**Exercise aim**
Word for word, restate the records from their first line through the line with "555px; height: 18px;", both ends included; omit each picture.

****************************************

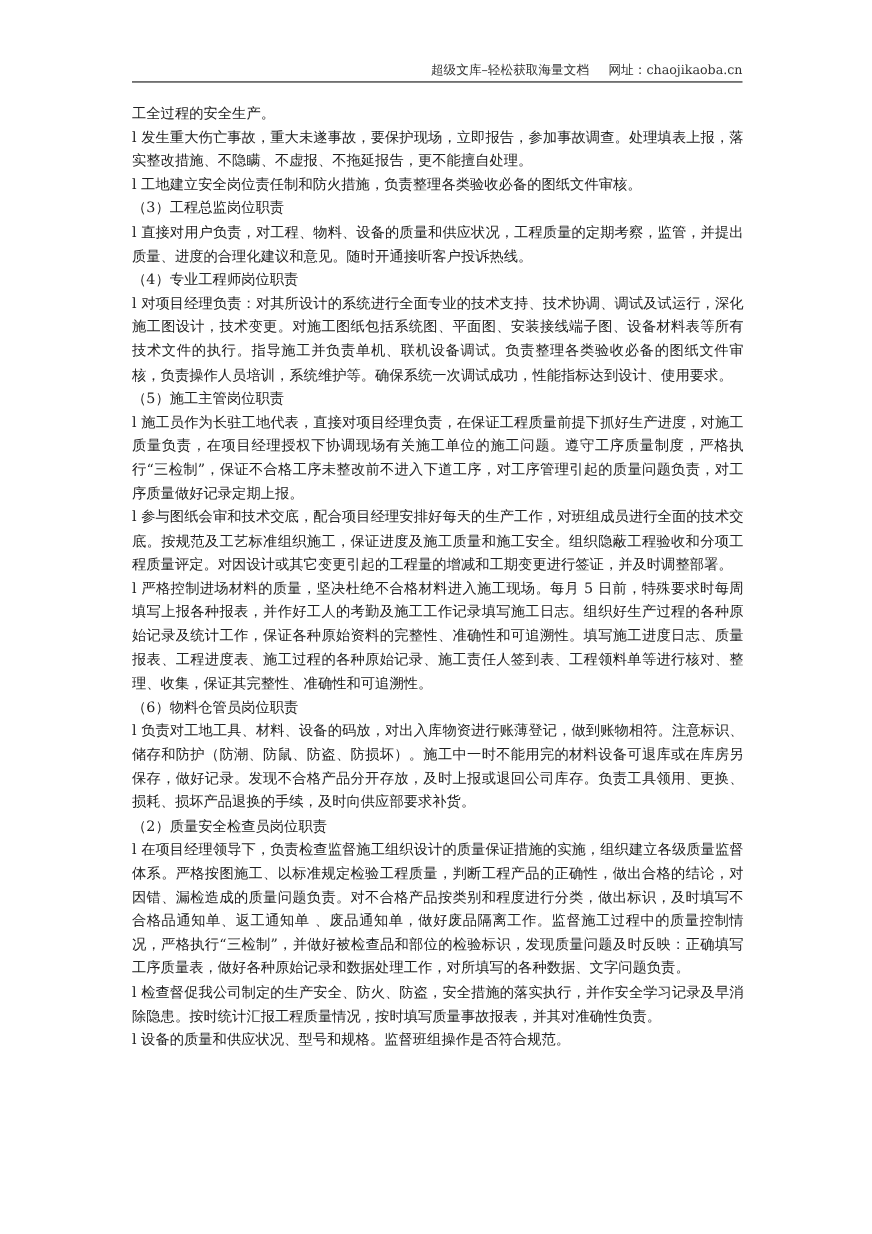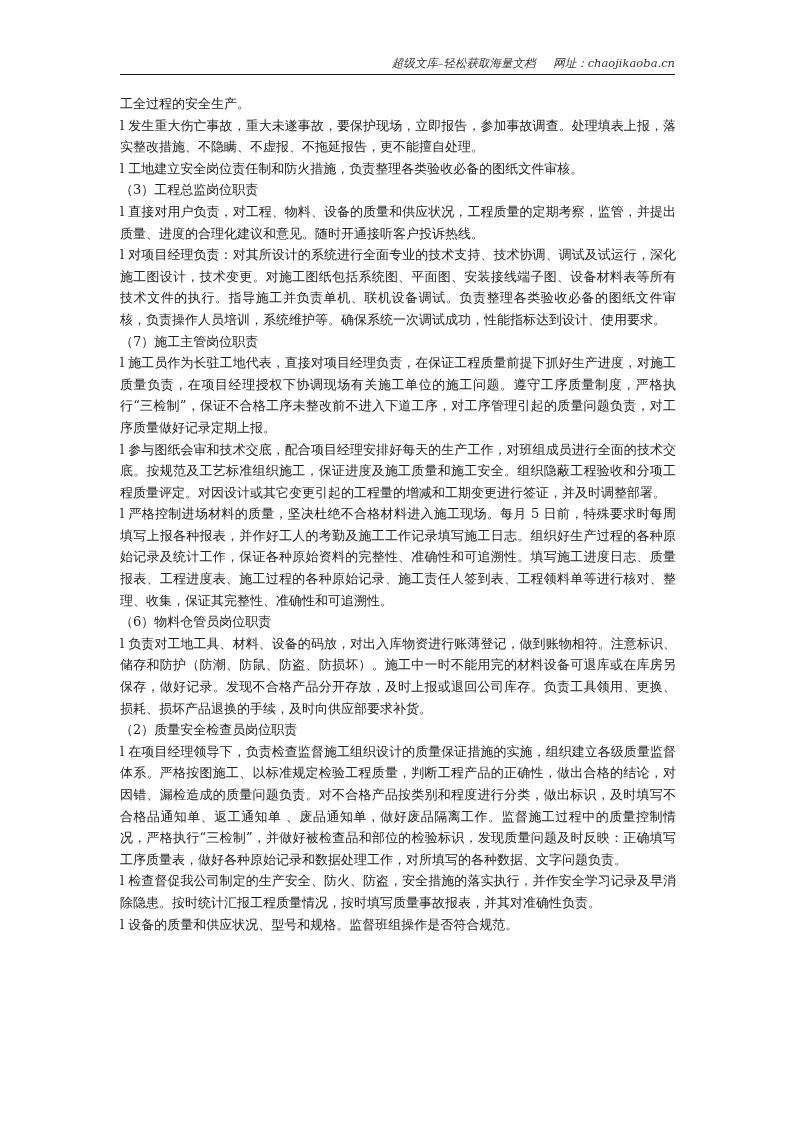--- a/index.html
+++ b/index.html
@@ -7,7 +7,7 @@
          font-family: "DejaVu Serif", "Liberation Serif", serif; color: #222; }
   .header { position: absolute; left: 120px; top: 56px; width: 555px; height: 18px;
             border-bottom: 1px solid #111; font-size: 11.5px; text-align: right; color: #333; }
-  .header span { margin-left: 14px; font-style: italic; }
+  .header span { margin-left: 14px; }
   .body { position: absolute; left: 120px; top: 93px; width: 556px; font-size: 13px;
           line-height: 21.6px; text-align: justify; }
   .para { margin: 0; }

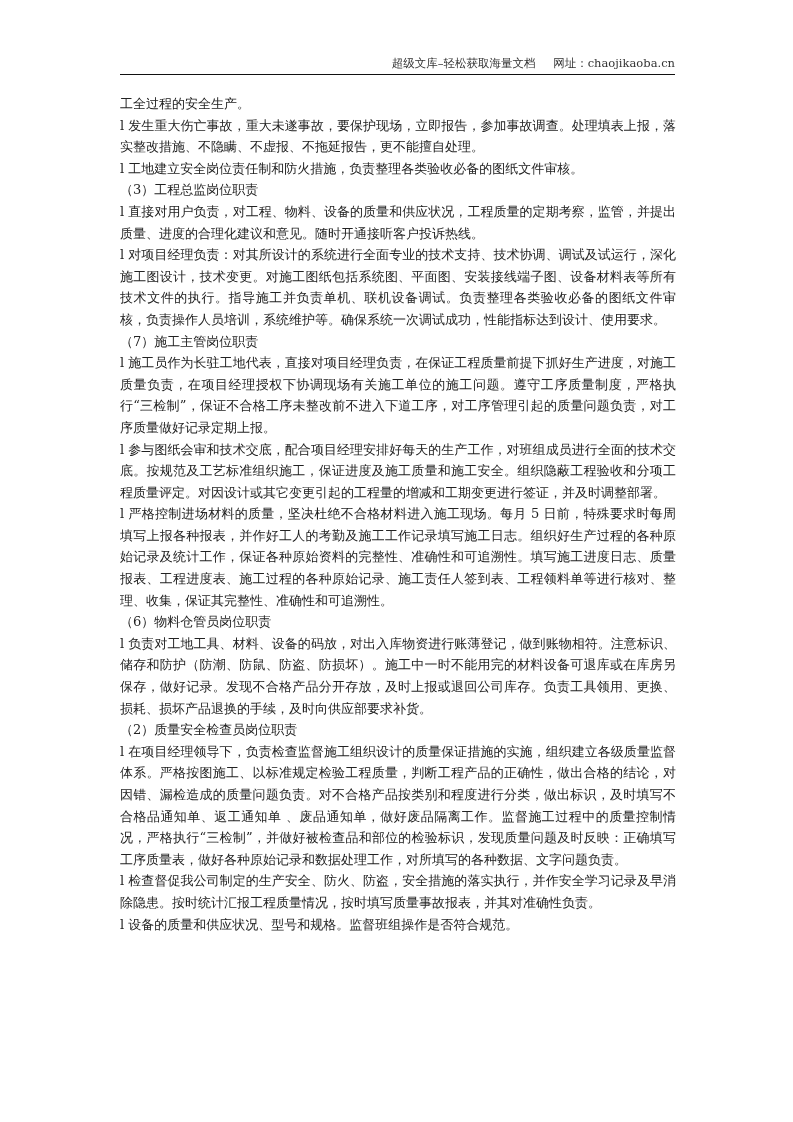--- a/index.html
+++ b/index.html
@@ -28,6 +28,7 @@
   <p class="para bullet">l 工地建立安全岗位责任制和防火措施，负责整理各类验收必备的图纸文件审核。</p>
   <p class="heading">（3）工程总监岗位职责</p>
   <p class="para bullet">l 直接对用户负责，对工程、物料、设备的质量和供应状况，工程质量的定期考察，监管，并提出质量、进度的合理化建议和意见。随时开通接听客户投诉热线。</p>
+  <p class="heading">（4）专业工程师岗位职责</p>
   <p class="para bullet">l 对项目经理负责：对其所设计的系统进行全面专业的技术支持、技术协调、调试及试运行，深化施工图设计，技术变更。对施工图纸包括系统图、平面图、安装接线端子图、设备材料表等所有技术文件的执行。指导施工并负责单机、联机设备调试。负责整理各类验收必备的图纸文件审核，负责操作人员培训，系统维护等。确保系统一次调试成功，性能指标达到设计、使用要求。</p>
   <p class="heading">（7）施工主管岗位职责</p>
   <p class="para bullet">l 施工员作为长驻工地代表，直接对项目经理负责，在保证工程质量前提下抓好生产进度，对施工质量负责，在项目经理授权下协调现场有关施工单位的施工问题。遵守工序质量制度，严格执行“三检制”，保证不合格工序未整改前不进入下道工序，对工序管理引起的质量问题负责，对工序质量做好记录定期上报。</p>

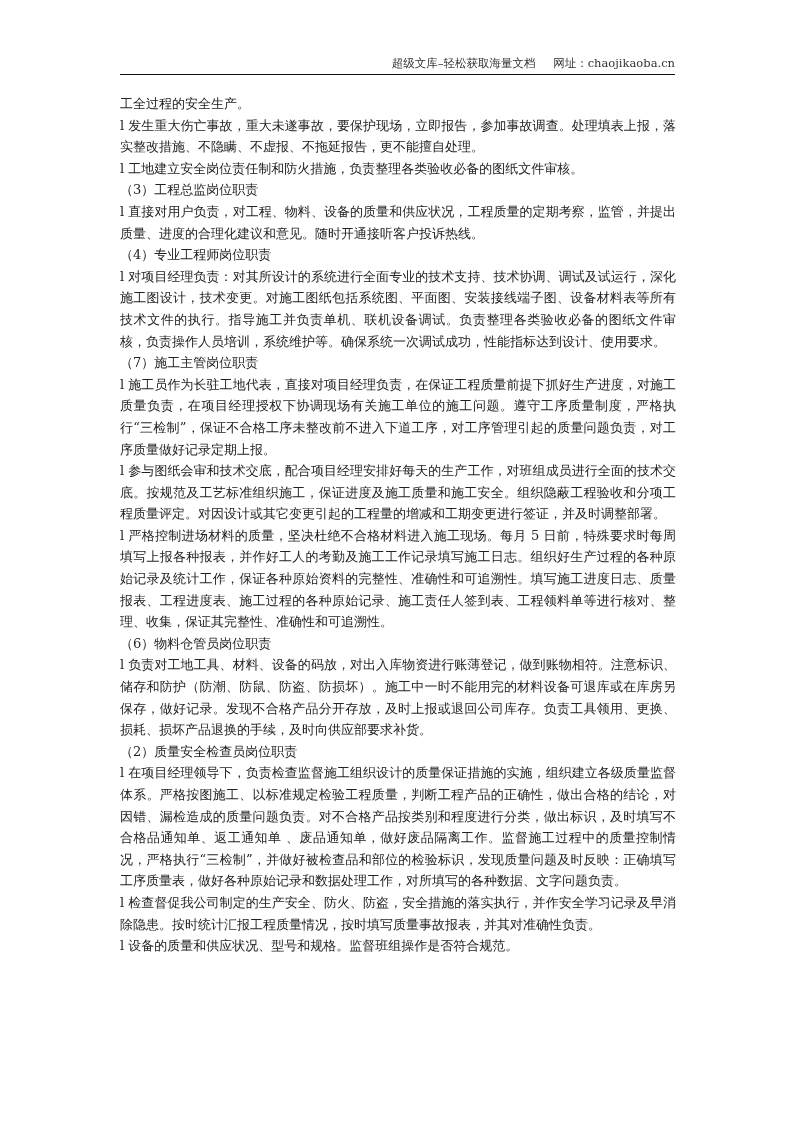--- a/index.html
+++ b/index.html
@@ -30,7 +30,7 @@
   <p class="para bullet">l 直接对用户负责，对工程、物料、设备的质量和供应状况，工程质量的定期考察，监管，并提出质量、进度的合理化建议和意见。随时开通接听客户投诉热线。</p>
   <p class="heading">（4）专业工程师岗位职责</p>
   <p class="para bullet">l 对项目经理负责：对其所设计的系统进行全面专业的技术支持、技术协调、调试及试运行，深化施工图设计，技术变更。对施工图纸包括系统图、平面图、安装接线端子图、设备材料表等所有技术文件的执行。指导施工并负责单机、联机设备调试。负责整理各类验收必备的图纸文件审核，负责操作人员培训，系统维护等。确保系统一次调试成功，性能指标达到设计、使用要求。</p>
-  <p class="heading">（7）施工主管岗位职责</p>
+  <p class="heading">（5）施工主管岗位职责</p>
   <p class="para bullet">l 施工员作为长驻工地代表，直接对项目经理负责，在保证工程质量前提下抓好生产进度，对施工质量负责，在项目经理授权下协调现场有关施工单位的施工问题。遵守工序质量制度，严格执行“三检制”，保证不合格工序未整改前不进入下道工序，对工序管理引起的质量问题负责，对工序质量做好记录定期上报。</p>
   <p class="para bullet">l 参与图纸会审和技术交底，配合项目经理安排好每天的生产工作，对班组成员进行全面的技术交底。按规范及工艺标准组织施工，保证进度及施工质量和施工安全。组织隐蔽工程验收和分项工程质量评定。对因设计或其它变更引起的工程量的增减和工期变更进行签证，并及时调整部署。</p>
   <p class="para bullet">l 严格控制进场材料的质量，坚决杜绝不合格材料进入施工现场。每月 5 日前，特殊要求时每周填写上报各种报表，并作好工人的考勤及施工工作记录填写施工日志。组织好生产过程的各种原始记录及统计工作，保证各种原始资料的完整性、准确性和可追溯性。填写施工进度日志、质量报表、工程进度表、施工过程的各种原始记录、施工责任人签到表、工程领料单等进行核对、整理、收集，保证其完整性、准确性和可追溯性。</p>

****************************************

**Exercise solution**
--- a/index.html
+++ b/index.html
@@ -7,7 +7,7 @@
          font-family: "DejaVu Serif", "Liberation Serif", serif; color: #222; }
   .header { position: absolute; left: 120px; top: 56px; width: 555px; height: 18px;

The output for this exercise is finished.